* [Work instructions]
Go through the data and report each line that holds the string "width".

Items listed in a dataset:
■ ■ ■ ■ ■

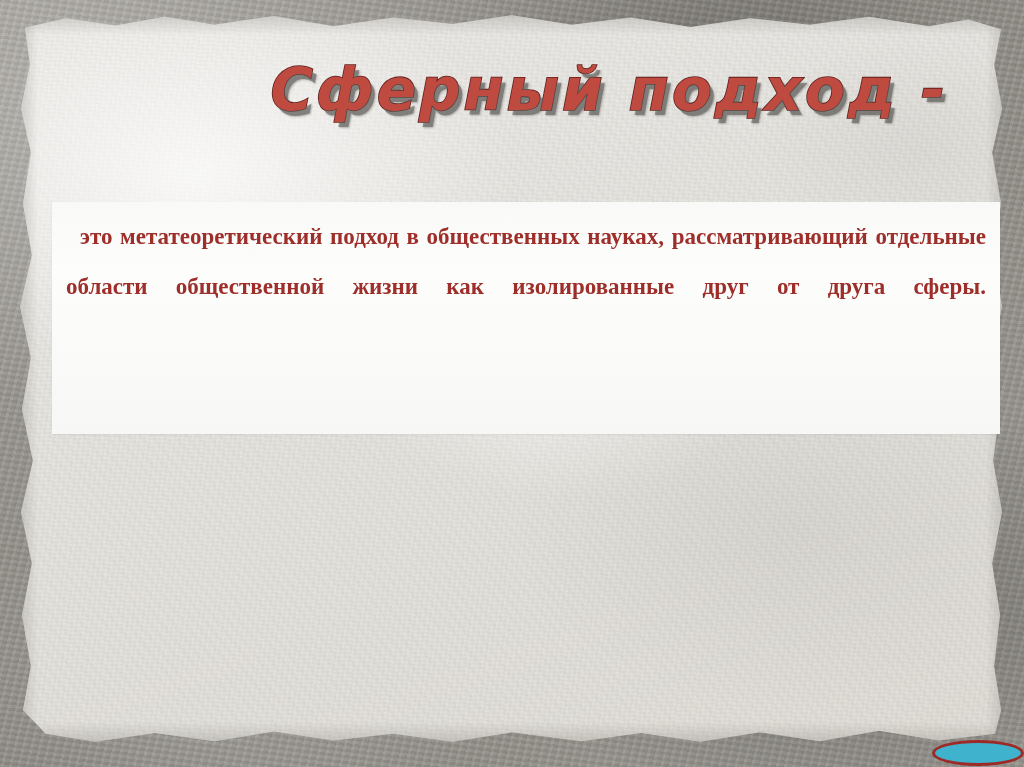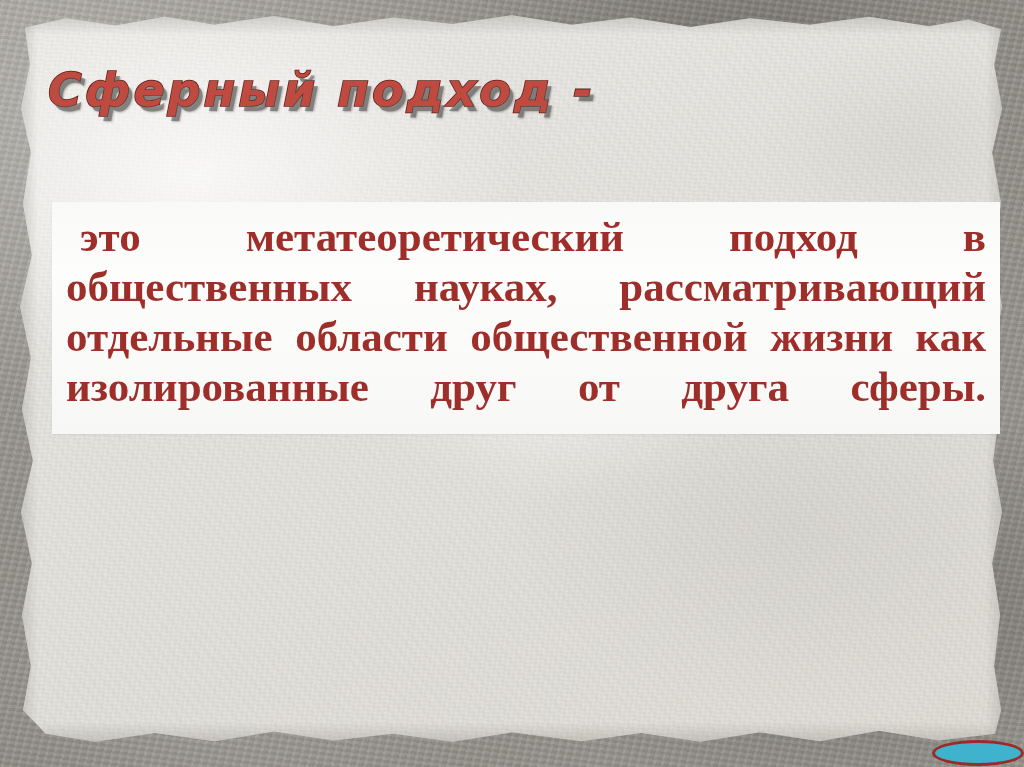--- a/index.html
+++ b/index.html
@@ -96,32 +96,33 @@
   }
 
   
   #title {
     position: absolute;
     left: 48px;
     top: 60px;
     width: 900px;
     height: 64px;
     font-family: "DejaVu Sans", sans-serif;
-    font-size: 46px;
+    font-size: 58px;
     font-weight: bold;
     font-style: italic;
     letter-spacing: 3px;
     line-height: 60px;
     white-space: nowrap;
     color: #bf4a40;
     -webkit-text-stroke: 1.6px #5d1f1c;
     paint-order: stroke fill;
     text-shadow:
       4px 5px 0 rgba(90,88,84,0.55),
       5px 6px 2px rgba(70,68,64,0.35);
+    text-align: right;
   }
 
   
   #content-box {
     position: absolute;
     left: 52px;
     top: 202px;
     width: 948px;
     height: 232px;
     background: #fbfbfa;
@@ -132,21 +133,21 @@
   #content-text {
     position: absolute;
     left: 14px;
     top: 10px;
     width: 920px;
     margin: 0;
     text-align: justify;
     text-justify: inter-word;
     font-family: "Liberation Serif", serif;
     font-weight: bold;
-    font-size: 43px;
+    font-size: 23px;
     line-height: 50px;
     color: #9d2e2a;
     text-indent: 14px;
     hyphens: none;
   }
   
   #content-text::after {
     content: "";
     display: inline-block;
     width: 100%;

■ ■ ■ ■ ■

* [Solution for this exercise]
     width: 900px;
     width: 948px;
     width: 920px;
     width: 100%;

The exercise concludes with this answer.